La Corte Costituzionale, tuttavia, ha ritenuto infondata la questione di legittimità costituzionale, in quanto ha ritenuto che “Adozione legittimante ed adozione ordinaria configurano situazioni diverse, per le quali non é palesemente irrazionale nè discriminatoria una differente disciplina rispondente alle diverse connotazioni dell’istituto e che, quanto alla successione ereditaria, determini o escluda la possibilità di succedere per rappresentazione in connessione all’instaurarsi o meno di un rapporto di parentela con i congiunti dell’adottante e, correlativamente, al cessare o al permanere dei rapporti con la famiglia di origine.

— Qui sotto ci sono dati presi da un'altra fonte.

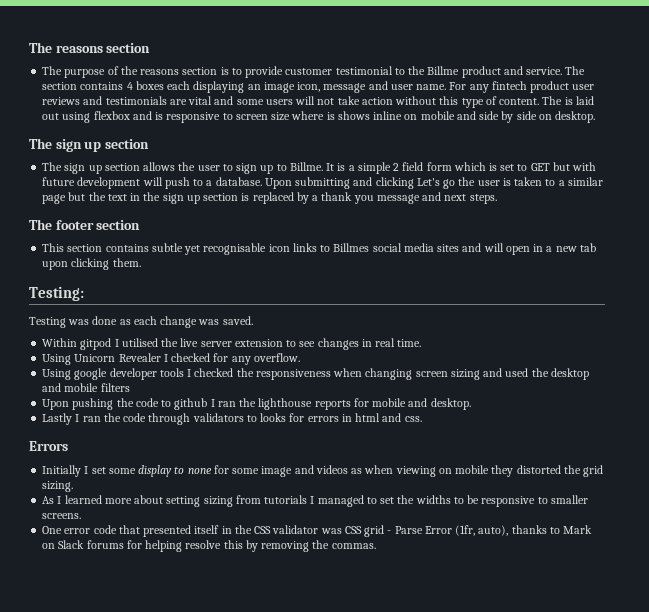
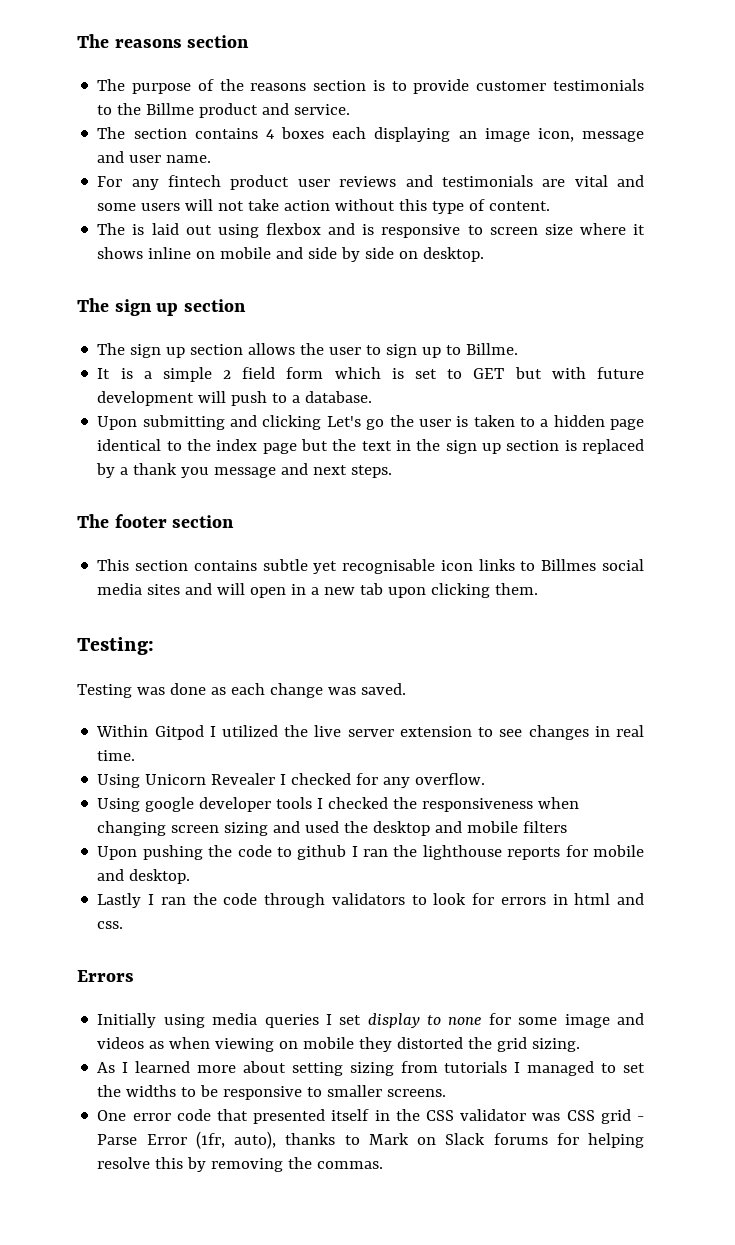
- The purpose of the reasons section is to provide customer testimonial to the Billme product and service. The section contains 4 boxes each displaying an image icon, message and user name. For any fintech product user reviews and testimonials are vital and some users will not take action without this type of content. The is laid out using flexbox and is responsive to screen size where is shows inline on mobile and side by side on desktop.
+ The purpose of the reasons section is to provide customer testimonials to the Billme product and service.
+ The section contains 4 boxes each displaying an image icon, message and user name.
+ For any fintech product user reviews and testimonials are vital and some users will not take action without this type of content.
+ The is laid out using flexbox and is responsive to screen size where it shows inline on mobile and side by side on desktop.
- The sign up section allows the user to sign up to Billme. It is a simple 2 field form which is set to GET but with future development will push to a database. Upon submitting and clicking Let's go the user is taken to a similar page but the text in the sign up section is replaced by a thank you message and next steps.
+ The sign up section allows the user to sign up to Billme.
+ It is a simple 2 field form which is set to GET but with future development will push to a database.
+ Upon submitting and clicking Let's go the user is taken to a hidden page identical to the index page but the text in the sign up section is replaced by a thank you message and next steps.
- Within gitpod I utilised the live server extension to see changes in real time.
+ Within Gitpod I utilized the live server extension to see changes in real time.
- Lastly I ran the code through validators to looks for errors in html and css.
+ Lastly I ran the code through validators to look for errors in html and css.
- Initially I set some display to none for some image and videos as when viewing on mobile they distorted the grid sizing.
+ Initially using media queries I set display to none for some image and videos as when viewing on mobile they distorted the grid sizing.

Nell’introdurre l’adozione legittimante (salvo casi particolari) come unico modello per i minori, la legge n. 184 del 1983 ha anche considerato coloro che, minorenni all’epoca del relativo provvedimento, erano stati già adottati secondo la disciplina precedente, consentendo, per un periodo transitorio, che ad essi il tribunale per i minorenni potesse estendere, ricorrendone le condizioni, gli effetti dell’adozione legittimante (art. 79). Neppure sussiste, dunque, quella irragionevole "irretroattività" dell’applicazione della nuova disciplina, denunciata dall’ordinanza di rimessione
”.

La pronuncia di cui sopra chiarisce definitivamente la questione e toglie ogni dubbio residuo sulla disciplina applicabile, nel caso che ci occupa, all’adottato che vanta diritti successori nei confronti della sorella dell’adottante: egli rientra, infatti, nella disciplina della cosiddetta “adozione ordinaria”, regolata dalle sole norme del codice civile e vigente prima della legge di riforma n. 184/1983, legge che non ha efficacia retroattiva e che non può quindi estendere i suoi effetti ai casi di adozione avvenuti prima della sua entrata in vigore.